Obama will see benefits of NAFTA: Canada
OTTAWA (Reuters) - Canada believes the new U.S. administration will appreciate the "very positive" benefits of the North American Free Trade Agreement and will want it to continue despite President-elect Barack Obama's concerns about the pact, Trade Minister Stockwell Day said on Wednesday.
During the election campaign, Obama said he wanted to work with Canada and Mexico to strengthen NAFTA's labor and environmental protections.
His comments prompted fears that he might be seeking major changes to an agreement that has benefited Canada, which sends 75 percent of its exports to the United States and is the largest U.S. supplier of energy.
"I believe the incoming administration will have an appreciation for the very positive effects of NAFTA on both countries.
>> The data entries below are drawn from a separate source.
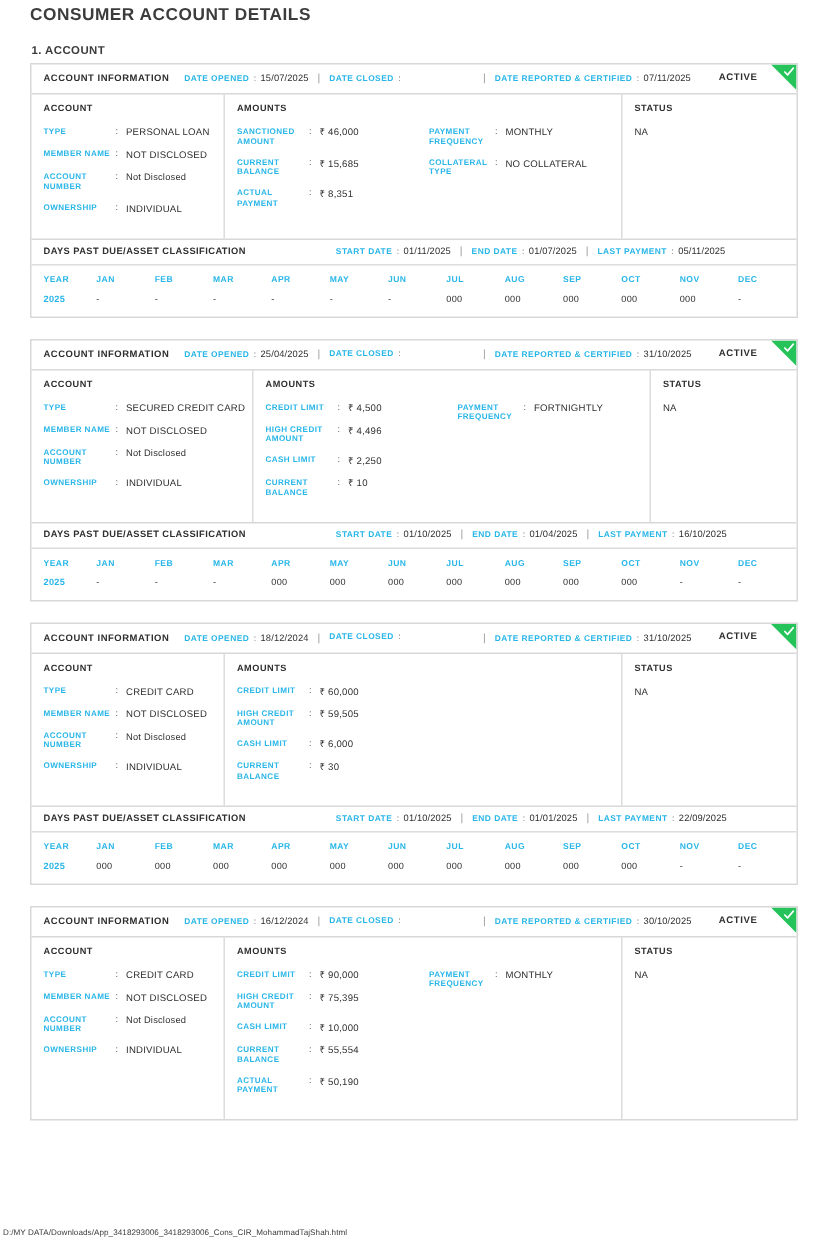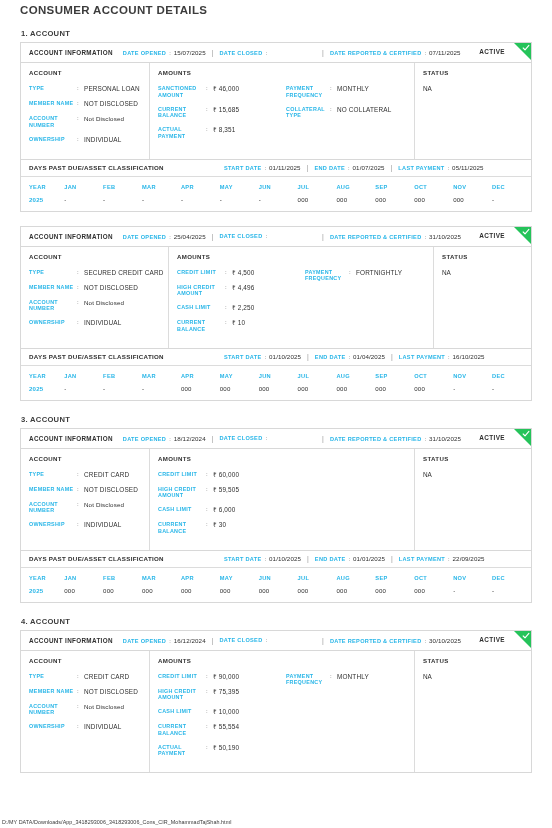--- a/index.html
+++ b/index.html
@@ -528,21 +528,20 @@
                 <td class="c-mon">000</td>
                 <td class="c-mon">000</td>
                 <td class="c-mon">000</td>
                 <td class="c-mon">-</td>
                 <td class="c-mon">-</td>
               </tr>
             </tbody>
           </table>
         </div>
       </div>
-      <div class="acct-heading">3. ACCOUNT</div>
       <div class="card">
         <div class="card-head">
           <span class="head-title">ACCOUNT INFORMATION</span>
           <div class="head-field f-opened">
             <span class="head-lbl">DATE OPENED</span>
             <span class="head-sep">:</span>
             <span class="head-val">18/12/2024</span>
           </div>
           <span class="pipe">|</span>
           <div class="head-field f-closed">
@@ -673,21 +672,20 @@
                 <td class="c-mon">000</td>
                 <td class="c-mon">000</td>
                 <td class="c-mon">000</td>
                 <td class="c-mon">-</td>
                 <td class="c-mon">-</td>
               </tr>
             </tbody>
           </table>
         </div>
       </div>
-      <div class="acct-heading">4. ACCOUNT</div>
       <div class="card">
         <div class="card-head">
           <span class="head-title">ACCOUNT INFORMATION</span>
           <div class="head-field f-opened">
             <span class="head-lbl">DATE OPENED</span>
             <span class="head-sep">:</span>
             <span class="head-val">16/12/2024</span>
           </div>
           <span class="pipe">|</span>
           <div class="head-field f-closed">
Millions of Americans' jobs depend on the trade that they have with us," Day told Reuters in an interview.
"In a time of economic uncertainty globally, I believe the new administration will be sensitive to the fact that they don't want to hurt their own people, (that) they'll want this relationship to continue."
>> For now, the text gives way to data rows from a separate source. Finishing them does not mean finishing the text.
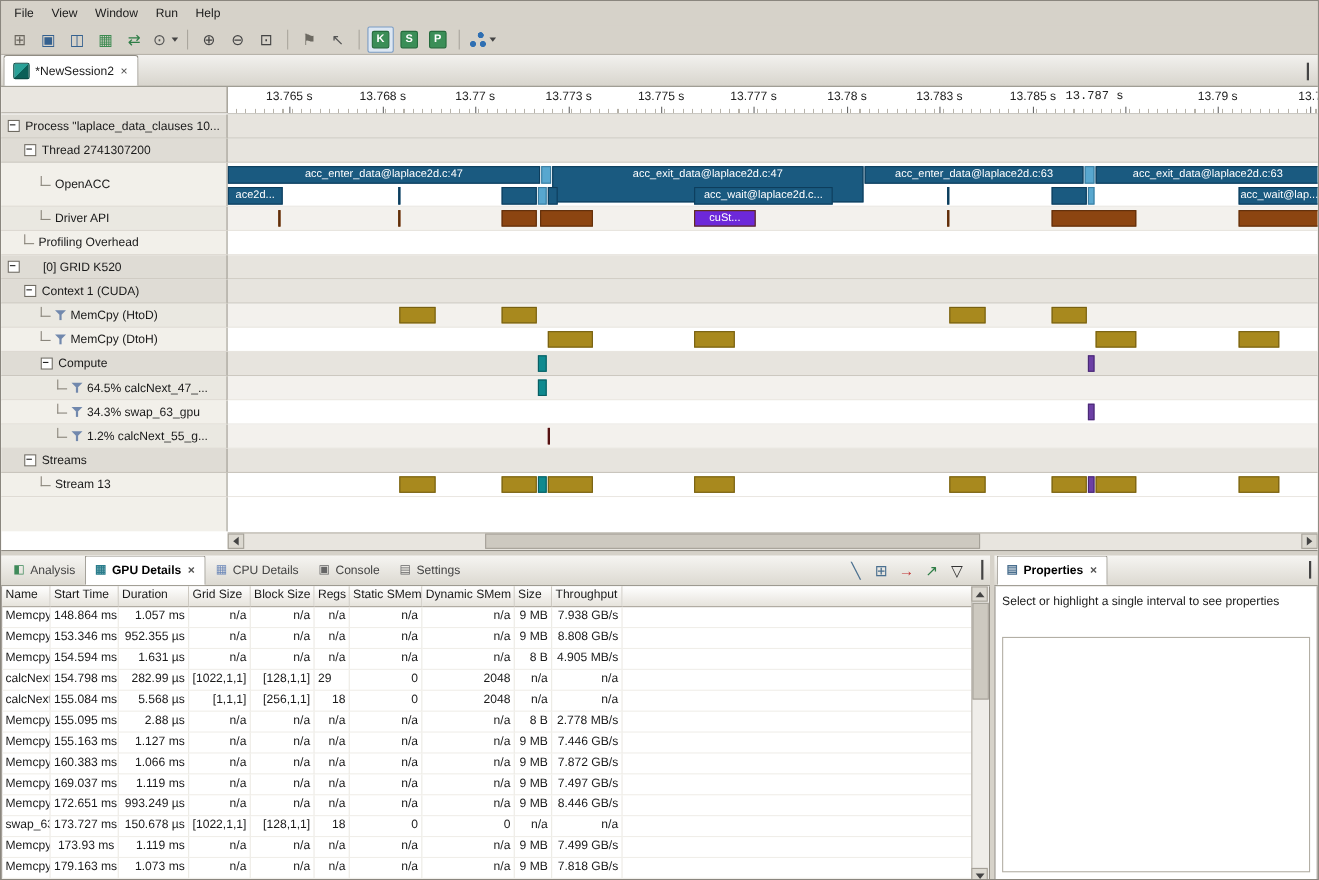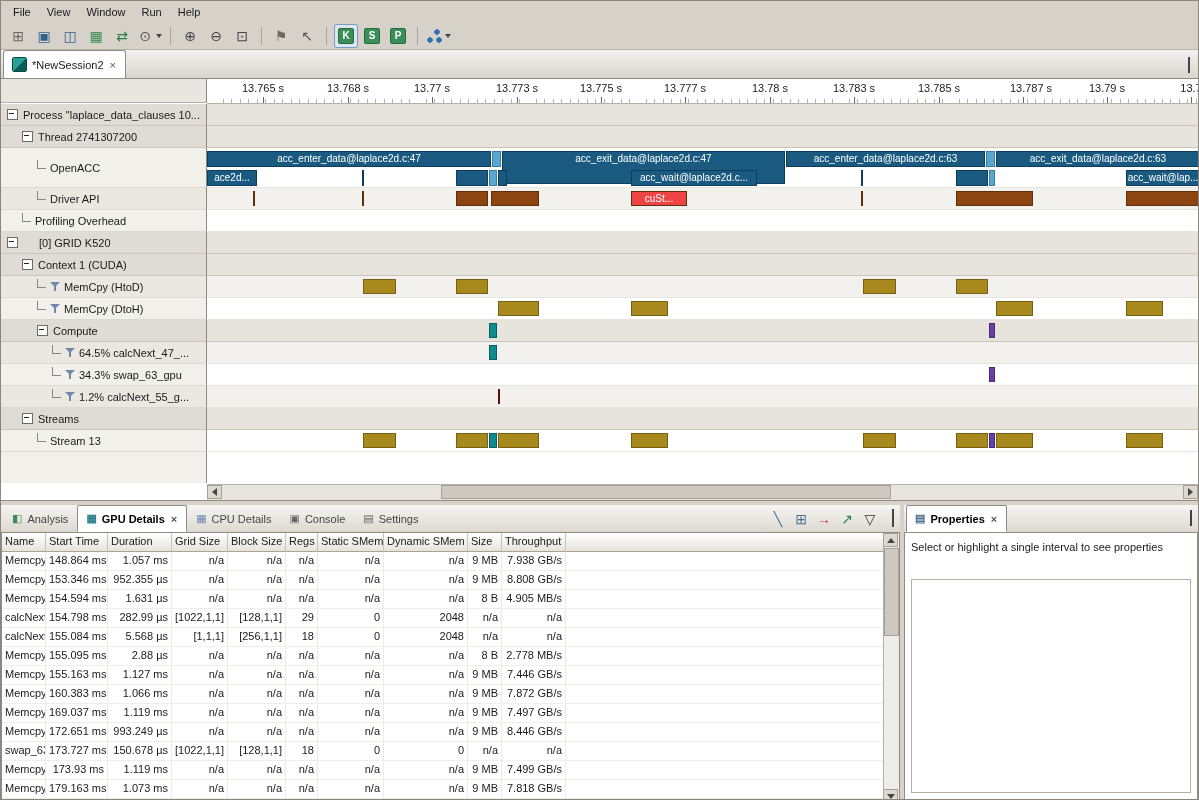--- a/index.html
+++ b/index.html
@@ -184,21 +184,21 @@
         <span class="ruler-label" style="left: 394px;">13.775 s</span>
         <span class="ruler-tick" style="left: 394px;"></span>
         <span class="ruler-label" style="left: 478px;">13.777 s</span>
         <span class="ruler-tick" style="left: 478px;"></span>
         <span class="ruler-label" style="left: 563px;">13.78 s</span>
         <span class="ruler-tick" style="left: 563px;"></span>
         <span class="ruler-label" style="left: 647px;">13.783 s</span>
         <span class="ruler-tick" style="left: 647px;"></span>
         <span class="ruler-label" style="left: 732px;">13.785 s</span>
         <span class="ruler-tick" style="left: 732px;"></span>
-        <span class="ruler-label" style="left: 824px;">13.787 s</span>
+        <span class="ruler-label" style="left: 788px; font-family: Liberation Mono, monospace;">13.787 s</span>
         <span class="ruler-tick" style="left: 816px;"></span>
         <span class="ruler-label" style="left: 900px;">13.79 s</span>
         <span class="ruler-tick" style="left: 900px;"></span>
         <span class="ruler-label" style="left: 984px;">13.7</span>
         <span class="ruler-tick" style="left: 984px;"></span>
       </div>
     <div class="tl-rows" id="tl-rows">
         <div class="tl-row group" style="height: 22px;">
           <div class="tl-label" style="padding-left: 6px;">
             <span class="collapser"></span>
@@ -240,21 +240,21 @@
         <div class="tl-row shade" style="height: 22px;">
           <div class="tl-label" style="padding-left: 36px;">
             <span class="connector"></span>
             <span class="tl-label-text">Driver API</span>
           </div>
           <div class="tl-track">
             <div class="bar" style="left: 46px; width: 2px; top: 3px; background: rgb(140, 69, 17); border-color: rgb(95, 46, 10);"></div>
             <div class="bar" style="left: 155px; width: 2px; top: 3px; background: rgb(140, 69, 17); border-color: rgb(95, 46, 10);"></div>
             <div class="bar" style="left: 249px; width: 32px; top: 3px; background: rgb(140, 69, 17); border-color: rgb(95, 46, 10);"></div>
             <div class="bar" style="left: 284px; width: 48px; top: 3px; background: rgb(140, 69, 17); border-color: rgb(95, 46, 10);"></div>
-            <div class="bar" style="left: 424px; width: 56px; top: 3px; background: #ef4444; border-color: rgb(95, 46, 10);">cuSt...</div>
+            <div class="bar" style="left: 424px; width: 56px; top: 3px; background: #6d28d9; border-color: rgb(95, 46, 10);">cuSt...</div>
             <div class="bar" style="left: 654px; width: 2px; top: 3px; background: rgb(140, 69, 17); border-color: rgb(95, 46, 10);"></div>
             <div class="bar" style="left: 749px; width: 77px; top: 3px; background: rgb(140, 69, 17); border-color: rgb(95, 46, 10);"></div>
             <div class="bar" style="left: 919px; width: 74px; top: 3px; background: rgb(140, 69, 17); border-color: rgb(95, 46, 10);"></div>
           </div>
         </div>
         <div class="tl-row plain" style="height: 22px;">
           <div class="tl-label" style="padding-left: 21px;">
             <span class="connector"></span>
             <span class="tl-label-text">Profiling Overhead</span>
           </div>
@@ -472,21 +472,21 @@
                 <div class="td" style="width: 34px; text-align: right;">8 B</div>
                 <div class="td" style="width: 64px; text-align: right;">4.905 MB/s</div>
                 <div class="td td-fill"></div>
               </div>
               <div class="trow">
                 <div class="td" style="width: 44px; text-align: left;">calcNext_47_gpu</div>
                 <div class="td" style="width: 62px; text-align: right;">154.798 ms</div>
                 <div class="td" style="width: 64px; text-align: right;">282.99 µs</div>
                 <div class="td" style="width: 56px; text-align: right;">[1022,1,1]</div>
                 <div class="td" style="width: 58px; text-align: right;">[128,1,1]</div>
-                <div class="td" style="width: 32px; text-align: right;">29</div>
+                <div class="td" style="width: 32px; ">29</div>
                 <div class="td" style="width: 66px; text-align: right;">0</div>
                 <div class="td" style="width: 84px; text-align: right;">2048</div>
                 <div class="td" style="width: 34px; text-align: right;">n/a</div>
                 <div class="td" style="width: 64px; text-align: right;">n/a</div>
                 <div class="td td-fill"></div>
               </div>
               <div class="trow">
                 <div class="td" style="width: 44px; text-align: left;">calcNext_55_gpu</div>
                 <div class="td" style="width: 62px; text-align: right;">155.084 ms</div>
                 <div class="td" style="width: 64px; text-align: right;">5.568 µs</div>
Speaking in April, Canadian Prime Minister Stephen Harper said that if NAFTA were to be renegotiated, Canada's role as a major supplier of oil and natural gas would put it in a strong position.
"The prime minister was stating the obvious," said Day, adding that Obama's desire to cut U.S. dependence on foreign oil "automatically puts things back into a North American context". He referred to Canada's tar sands, which represent the largest oil reserves outside the Middle East.
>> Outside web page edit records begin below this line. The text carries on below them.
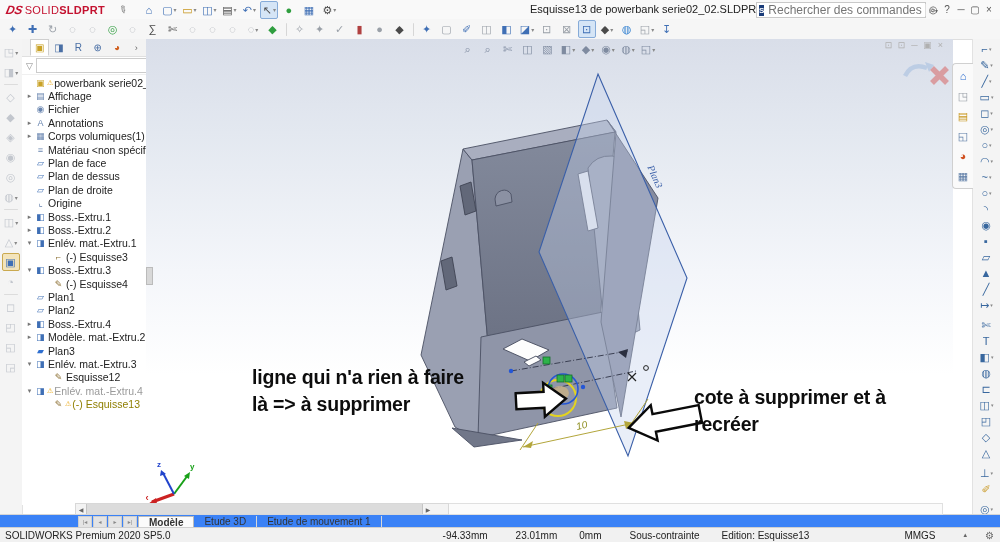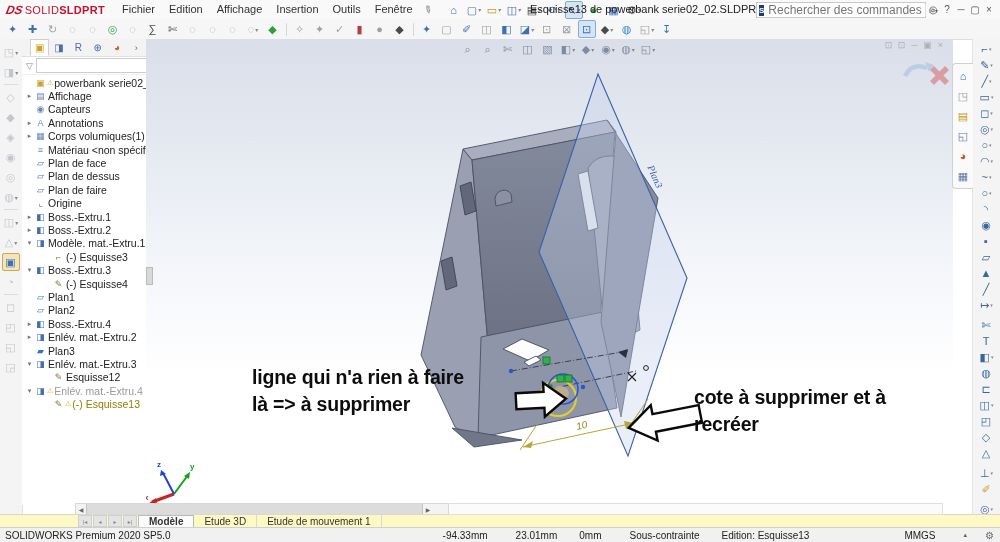--- a/index.html
+++ b/index.html
@@ -89,22 +89,22 @@
   .righttools .ic .dd{font-size:5px;}
   .righttools .ic.sep{width:16px;height:1px;background:#dcdcdc;margin:2px 0;}
   .righttools .ic.ic-gold{color:#c8961e}
   .righttools .ic.on{background:#d9d2bd;border-color:#a9a27f;}
   
   .hscroll{position:absolute;left:75px;bottom:27px;height:10px;width:372px;display:flex;align-items:stretch;
            background:#f3f3f3;border:1px solid #d8d8d8;z-index:4;}
   .hscroll .sb{width:10px;font-size:6px;color:#666;display:flex;align-items:center;justify-content:center;}
   .hscroll .thumb{width:335px;background:#dcdcdc;border-left:1px solid #c4c4c4;border-right:1px solid #c4c4c4;}
   .hscroll2{position:absolute;left:447px;right:57px;bottom:27px;height:10px;background:#fbfbfb;border:1px solid #e0e0e0;z-index:3;}
-  .tabsrow{position:absolute;left:0;right:0;bottom:14px;height:13px;background:#fef9c3;border-top:1px solid #d5d5d5;
-           display:flex;align-items:flex-start;font-size:10px;color:#333;margin-top:44px;}
+  .tabsrow{position:absolute;left:0;right:0;bottom:14px;height:13px;background:#3b82f6;border-top:1px solid #d5d5d5;
+           display:flex;align-items:center;font-size:10px;color:#333;margin-top:44px;}
   .tabnav{display:flex;align-items:center;margin-left:78px;}
   .tabnav span{font-size:6px;color:#888;background:#e4e4e4;border:1px solid #cfcfcf;width:12px;height:10px;
                display:inline-flex;align-items:center;justify-content:center;margin-right:1px;}
   .dtab{padding:0 10px;display:flex;align-items:center;border-right:1px solid #d8d8d8;cursor:default;white-space:nowrap;}
   .dtab.on{background:#fbfbfb;font-weight:bold;border:1px solid #bbb;border-bottom:none;}
   .statusbar{position:absolute;left:0;right:0;bottom:0;height:14px;background:#f1f1f1;border-top:1px solid #d0d0d0;
              display:flex;align-items:center;font-size:10px;color:#222;white-space:nowrap;}
   .statusbar .app{margin-left:5px;}
   .statusbar .sx{margin-left:auto;}
   .statusbar .gap1{margin-left:28px;}
@@ -121,29 +121,20 @@
 </head>
 <body>
 
 <div id="app">
 
   <div class="menubar">
     <div class="logo">
       <span class="mark">DS</span>
       <span class="word"><span>SOLID</span><b>SLDPRT</b></span>
     </div>
-    <div class="menus">
-
-    <div class="menu-item">Fichier</div>
-        <div class="menu-item">Edition</div>
-        <div class="menu-item">Affichage</div>
-        <div class="menu-item">Insertion</div>
-        <div class="menu-item">Outils</div>
-        <div class="menu-item">Fenêtre</div>
-      </div>
     <span class="pin">✎</span>
     <div class="qtb">
 
     <span class="ic ic-blue">
           <span class="g">⌂</span>
           <span class="dd"></span>
         </span>
         <span class="ic ic-blue">
           <span class="g">▢</span>
           <span class="dd">▾</span>
@@ -445,21 +436,21 @@
         <div class="ti hist">
           <span class="tw">▸</span>
           <span class="tic">▤</span>
           <span class="twn"></span>
           <span class="tl">Affichage</span>
         </div>
         <div class="ti hist">
           <span class="tw"></span>
           <span class="tic">◉</span>
           <span class="twn"></span>
-          <span class="tl">Capteurs</span>
+          <span class="tl">Fichier</span>
         </div>
         <div class="ti hist">
           <span class="tw">▸</span>
           <span class="tic">A</span>
           <span class="twn"></span>
           <span class="tl">Annotations</span>
         </div>
         <div class="ti hist">
           <span class="tw">▸</span>
           <span class="tic">▦</span>
@@ -481,21 +472,21 @@
         <div class="ti">
           <span class="tw"></span>
           <span class="tic">▱</span>
           <span class="twn"></span>
           <span class="tl">Plan de dessus</span>
         </div>
         <div class="ti">
           <span class="tw"></span>
           <span class="tic">▱</span>
           <span class="twn"></span>
-          <span class="tl">Plan de faire</span>
+          <span class="tl">Plan de droite</span>
         </div>
         <div class="ti hist">
           <span class="tw"></span>
           <span class="tic">⌞</span>
           <span class="twn"></span>
           <span class="tl">Origine</span>
         </div>
         <div class="ti">
           <span class="tw">▸</span>
           <span class="tic">◧</span>
@@ -505,21 +496,21 @@
         <div class="ti">
           <span class="tw">▸</span>
           <span class="tic">◧</span>
           <span class="twn"></span>
           <span class="tl">Boss.-Extru.2</span>
         </div>
         <div class="ti cut">
           <span class="tw">▾</span>
           <span class="tic">◨</span>
           <span class="twn"></span>
-          <span class="tl">Modèle. mat.-Extru.1</span>
+          <span class="tl">Enlév. mat.-Extru.1</span>
         </div>
         <div class="ti ind1 sk">
           <span class="tw"></span>
           <span class="tic">⌐</span>
           <span class="twn"></span>
           <span class="tl">(-) Esquisse3</span>
         </div>
         <div class="ti">
           <span class="tw">▾</span>
           <span class="tic">◧</span>
@@ -547,21 +538,21 @@
         <div class="ti">
           <span class="tw">▸</span>
           <span class="tic">◧</span>
           <span class="twn"></span>
           <span class="tl">Boss.-Extru.4</span>
         </div>
         <div class="ti cut">
           <span class="tw">▸</span>
           <span class="tic">◨</span>
           <span class="twn"></span>
-          <span class="tl">Enlév. mat.-Extru.2</span>
+          <span class="tl">Modèle. mat.-Extru.2</span>
         </div>
         <div class="ti planeblue">
           <span class="tw"></span>
           <span class="tic">▰</span>
           <span class="twn"></span>
           <span class="tl">Plan3</span>
         </div>
         <div class="ti cut">
           <span class="tw">▾</span>
           <span class="tic">◨</span>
Day said Obama's concerns about labor seemed to be focused mainly on Mexico and said he believed Canada's Conservative government and the Obama team were heading in the same direction on the environment.
Canada's Conservative government, which followed the lead of U.S. President George W. Bush by walking away from the Kyoto Protocol on climate change, now says it wants to regulate industry to curb emissions of greenhouse gases.
"We can have differences on the speed or the percentage, but the fact is it appears that this is the direction where President-elect Obama wants to go," Day said.
Green groups say Ottawa's climate change plan is grossly inadequate.
Day also said he would watch for problems along the two nations' long shared border. In the wake of the September 11 suicide attacks, the United States clamped down on security, triggering long and costly delays at some border crossing points.
"We have to always be alert to impediments to prosperity and we'll be quick to identify those," Day said.